Какого человека мы все в нём потеряли, ведомо каждому из вас. Золотое сердце, неземная доброта и высшая справедливость соединились вместе, чтобы украсить собой Писистрата. Его отзывчивость, чуткость, его простота были обаятельны. Все вы помните, как однажды пьяная ватага молодых повес оскорбила на улице почтенную Тимонассу. И что же сделал Писистрат, когда узнал об этом от раскаявшихся виновных? — «Моя жена в тот день вовсе не выходила из дома» — было его единственным ответом на мольбы о прощении. Вы также хорошо помните, что сын Гиппократа, сосредоточивший в своих руках всю высшую власть и обладавший истинно царским могуществом, никогда не уклонялся от обязанностей любого афинского гражданина. Когда Клеомброт пожаловался на него ареопагу, обвиняя его, притом заведомо ложно, в убийстве диакрия, покойный явился на суд, но не нашёл там своего обвинителя. Больше я ничего не скажу, ибо приведённых примеров довольно.

По обычаю мы предстали здесь все в светлых, не траурных одеждах. Пусть будет это внешним на сей раз проявлением нашей радости по поводу того, что, утратив в лице усопшего лучшего сына отчизны, мы вправе возложить самые светлые надежды на его достойных потомков. Да будет земля легка тебе, благородный сын Гиппократа!

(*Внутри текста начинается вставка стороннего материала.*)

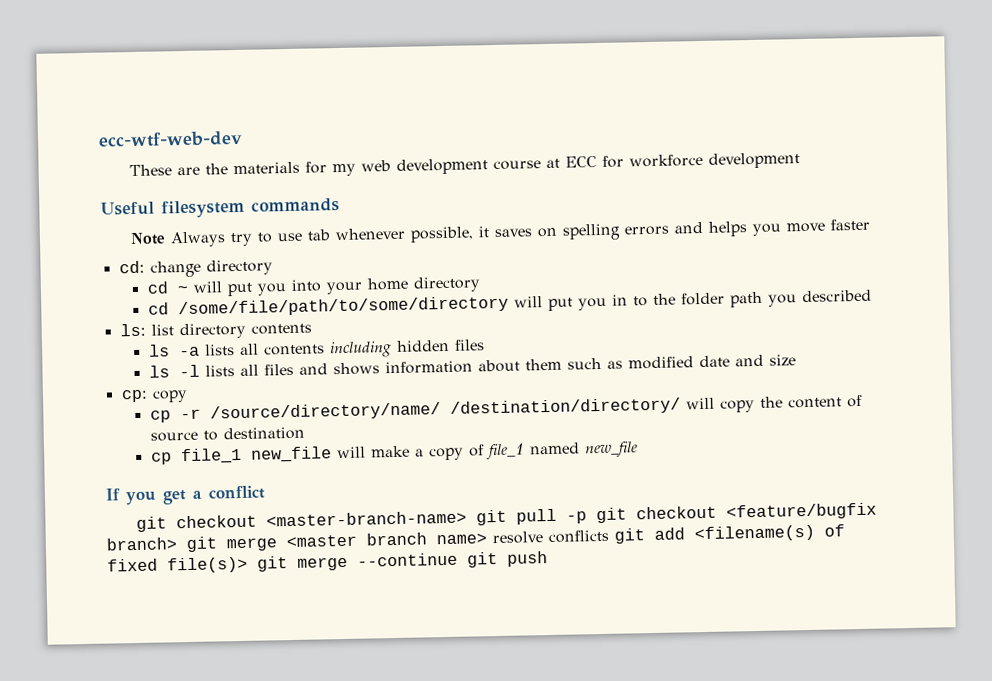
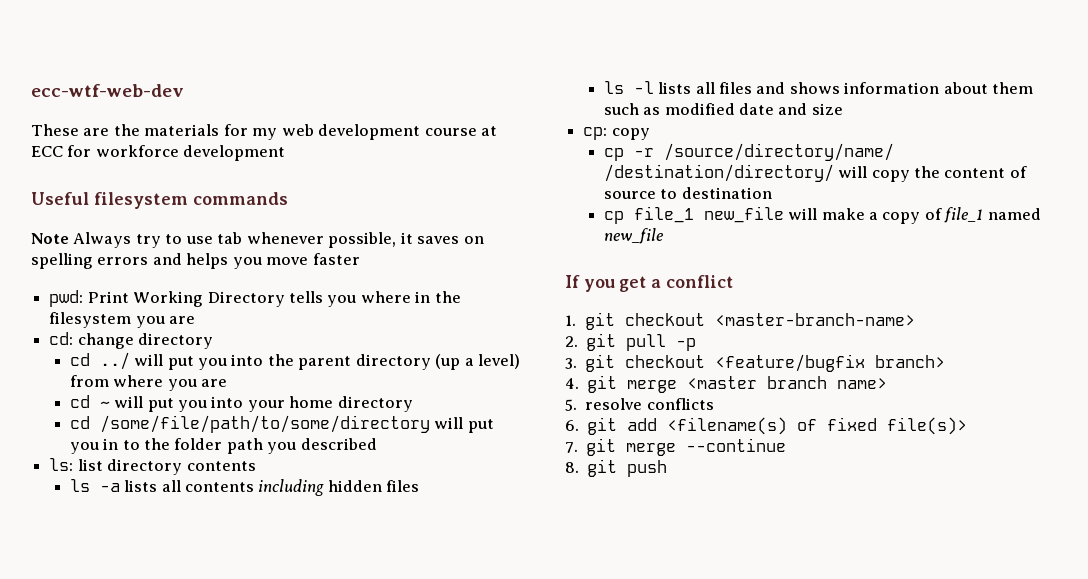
[118,259,273,278] cd: change directory -> [49,290,461,307] [49,312,196,328] [49,332,214,349] [69,352,521,370] [69,375,227,391] pwd: Print Working Directory tells you where in the filesystem you are // cd: change directory // cd ../ will put you into the parent directory (up a level) from where you are
(266, 492) none -> [565,315,576,326] 1.
(468, 518) none -> [565,336,578,347] // 2.
(588, 517) none -> [565,358,577,369] // 3.
(177, 544) none -> [565,378,579,389] // 4.
(487, 539) none -> [565,399,577,411] // 5.
(609, 536) none -> [565,420,579,431] // 6.
(248, 565) none -> [565,442,578,453] // 7.
(458, 559) none -> [565,462,579,473] // 8.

Так кончил свою речь архонт Филоней, и все присутствующие пали ниц в тихой молитве. Солнце тем временем стало склоняться к западу и напомнило, что следует торопиться обратно в Афины, где Гиппий, Гиппарх и Гегесистрат устраивали в честь покойного грандиозные всенародные поминки...

Умер один из величайших тиранов, чьё славное имя неразрывно связано с историей Эллады. Наступала эпоха распрей и волнений, время Писистратидов.